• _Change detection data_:
= Beginning of Section =

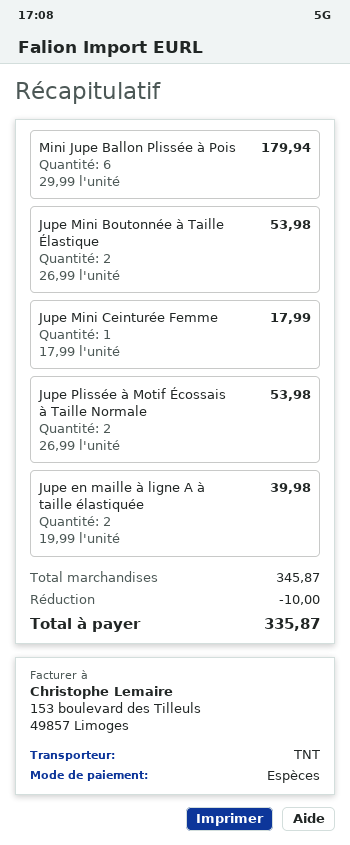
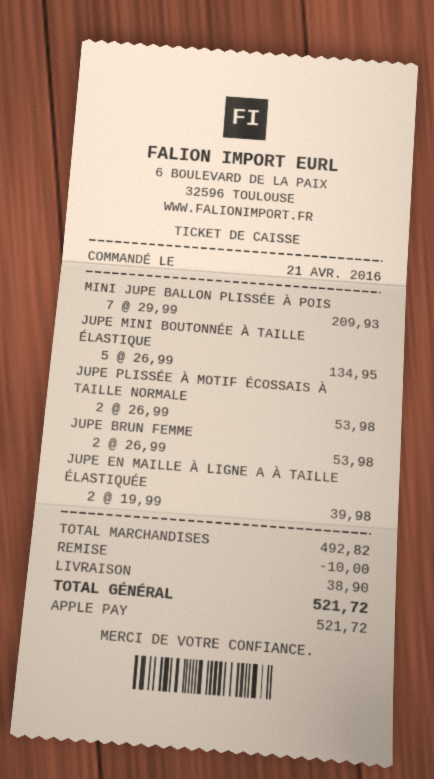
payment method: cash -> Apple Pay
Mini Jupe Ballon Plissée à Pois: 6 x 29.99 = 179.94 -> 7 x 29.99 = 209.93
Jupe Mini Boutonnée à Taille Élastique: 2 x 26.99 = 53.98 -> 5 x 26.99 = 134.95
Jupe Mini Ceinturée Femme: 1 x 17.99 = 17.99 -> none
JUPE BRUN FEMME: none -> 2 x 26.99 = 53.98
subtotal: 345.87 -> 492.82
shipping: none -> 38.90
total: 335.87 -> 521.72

= End of Section =
= Beginning of Section =

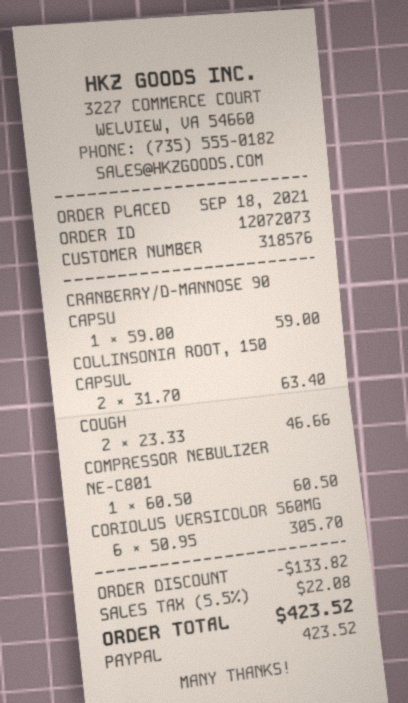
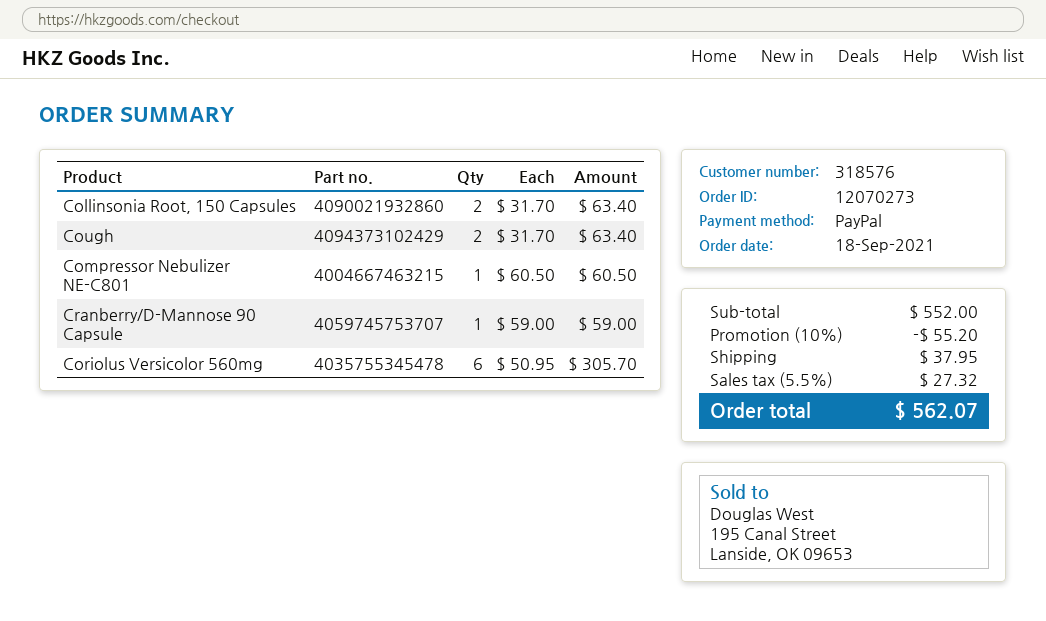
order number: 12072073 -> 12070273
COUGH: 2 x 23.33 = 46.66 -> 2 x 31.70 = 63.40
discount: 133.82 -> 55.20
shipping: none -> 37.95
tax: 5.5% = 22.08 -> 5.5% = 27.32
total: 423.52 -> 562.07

= End of Section =

• _YOUR GOAL_:
Your answer should consist only of the lines above between the line holding "payment method: cash -> Apple Pay" and the line holding "JUPE BRUN FEMME: none -> 2 x 26.99 = 53.98", inclusive, each transcribed exactly.

• _RESULT OF THE TASK_:
payment method: cash -> Apple Pay
Mini Jupe Ballon Plissée à Pois: 6 x 29.99 = 179.94 -> 7 x 29.99 = 209.93
Jupe Mini Boutonnée à Taille Élastique: 2 x 26.99 = 53.98 -> 5 x 26.99 = 134.95
Jupe Mini Ceinturée Femme: 1 x 17.99 = 17.99 -> none
JUPE BRUN FEMME: none -> 2 x 26.99 = 53.98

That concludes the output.